--- YOUR OBJECTIVE ---
Exclude pictures and give again exactly the lines of the listing, beginning with its first line and ending with the one that contains "-30,7 +30,7 @@".

--- RECORDS SHOWN ---
***

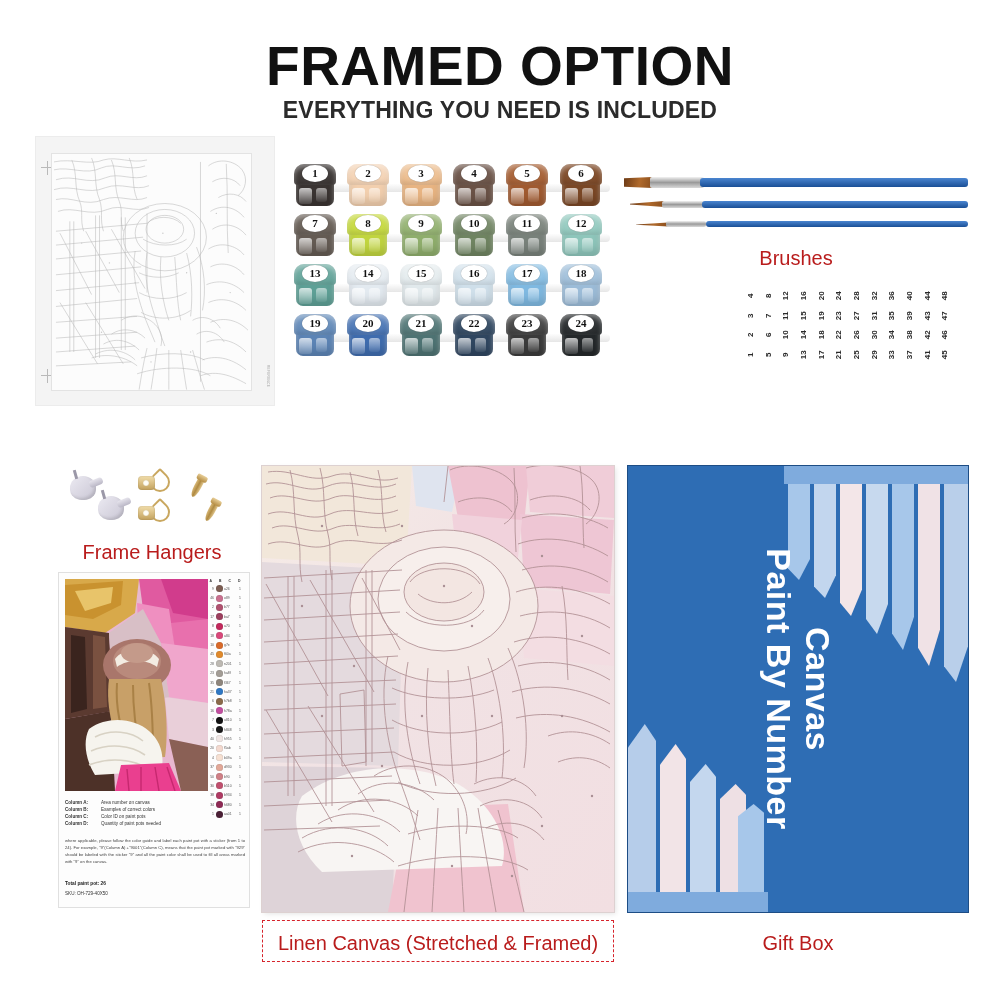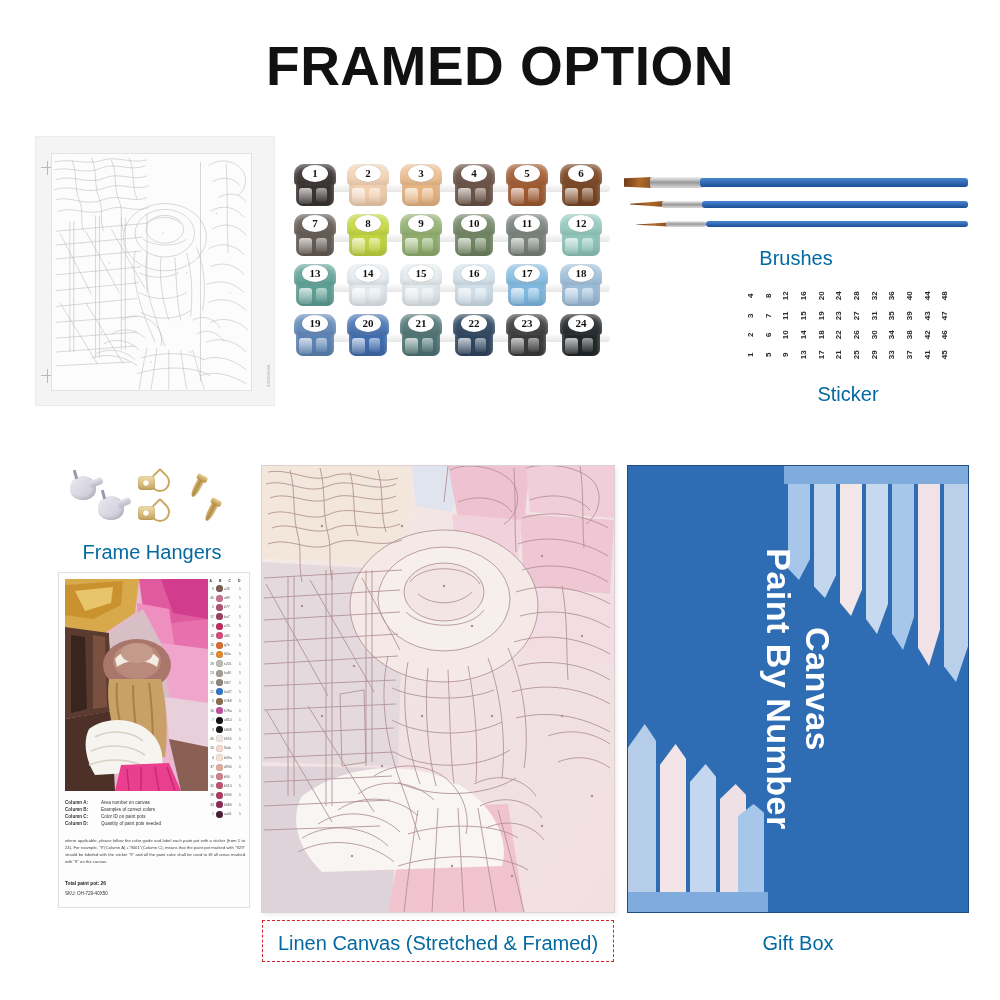--- a/index.html
+++ b/index.html
@@ -266,6 +266,7 @@
 <div class="page">
 
   <div class="title">FRAMED OPTION</div>
+  <div class="subtitle">EVERYTHING YOU NEED IS INCLUDED</div>
 
   <div class="refpaper">
     <div class="crop" style="left:11px;top:24px;width:1px;height:14px;"></div>

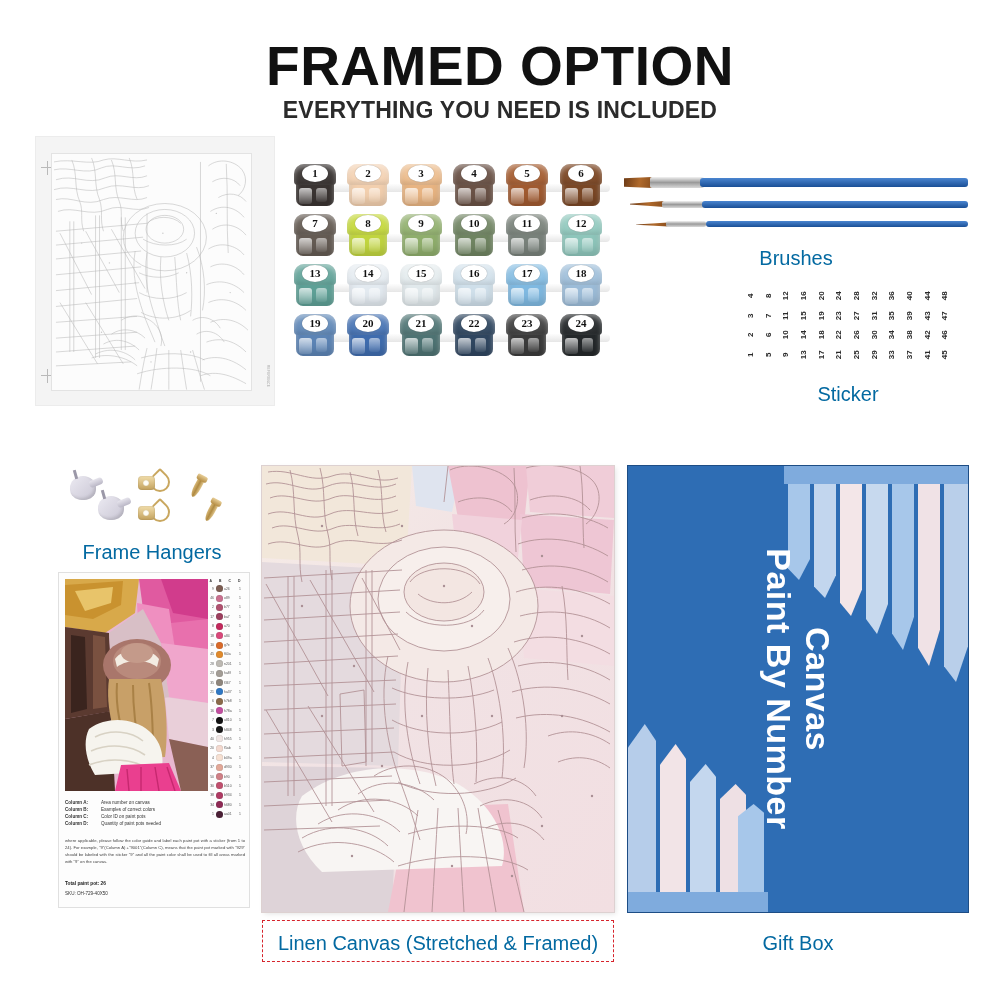--- a/index.html
+++ b/index.html
@@ -30,7 +30,7 @@
   
   .caption {
     position:absolute; text-align:center;
-    font-size:19px; color:#0369a1; white-space:nowrap;
+    font-size:19px; color:#b91c1c; white-space:nowrap;
   }
   .caption.big { font-size:20px; }
 

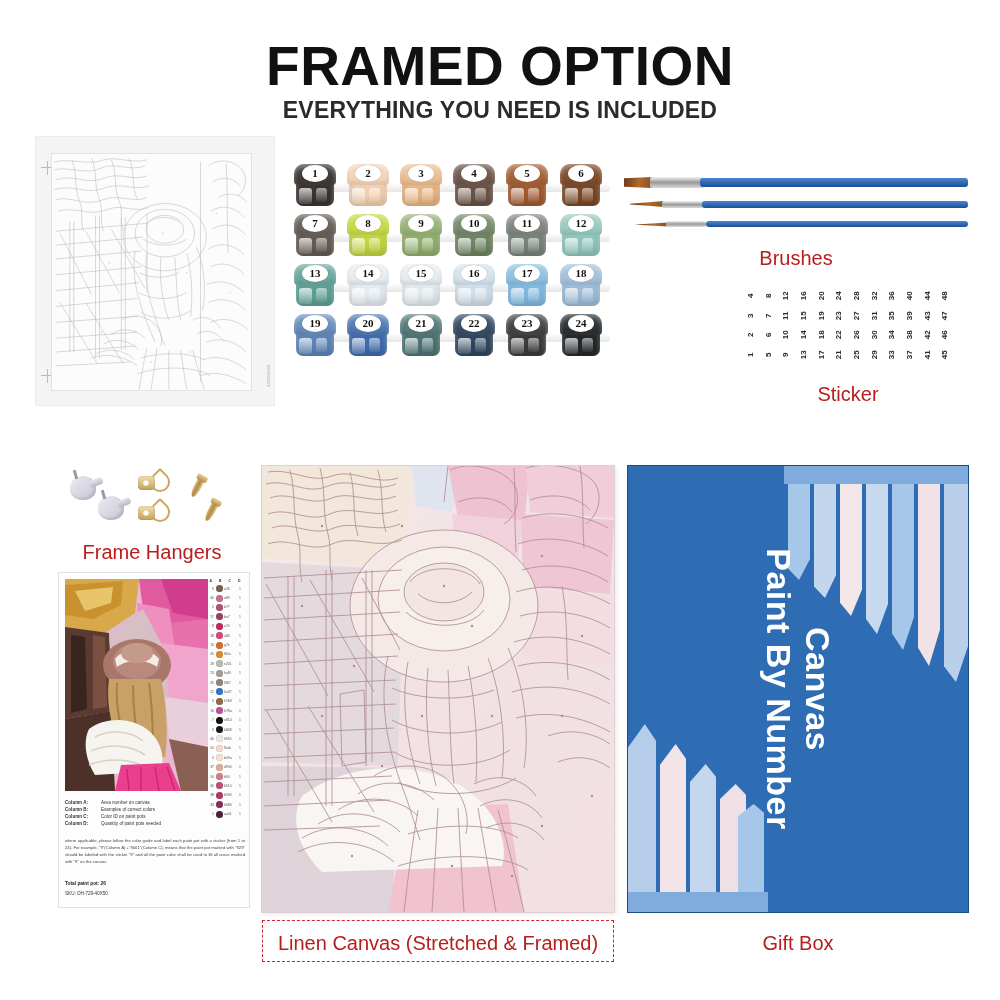--- a/index.html
+++ b/index.html
@@ -686,7 +686,6 @@
         <div class="cell">45</div>
       </div>
   </div>
-  <div class="caption big" id="cap-sticker">Sticker</div>
 
   <div class="hangers">
     <div class="hook" style="left:8px;top:8px;">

***

--- OUTPUT ---
--- a/index.html
+++ b/index.html
@@ -266,6 +266,7 @@
 <div class="page">
 
   <div class="title">FRAMED OPTION</div>
+  <div class="subtitle">EVERYTHING YOU NEED IS INCLUDED</div>
 
   <div class="refpaper">
     <div class="crop" style="left:11px;top:24px;width:1px;height:14px;"></div>

--- a/index.html
+++ b/index.html
@@ -30,7 +30,7 @@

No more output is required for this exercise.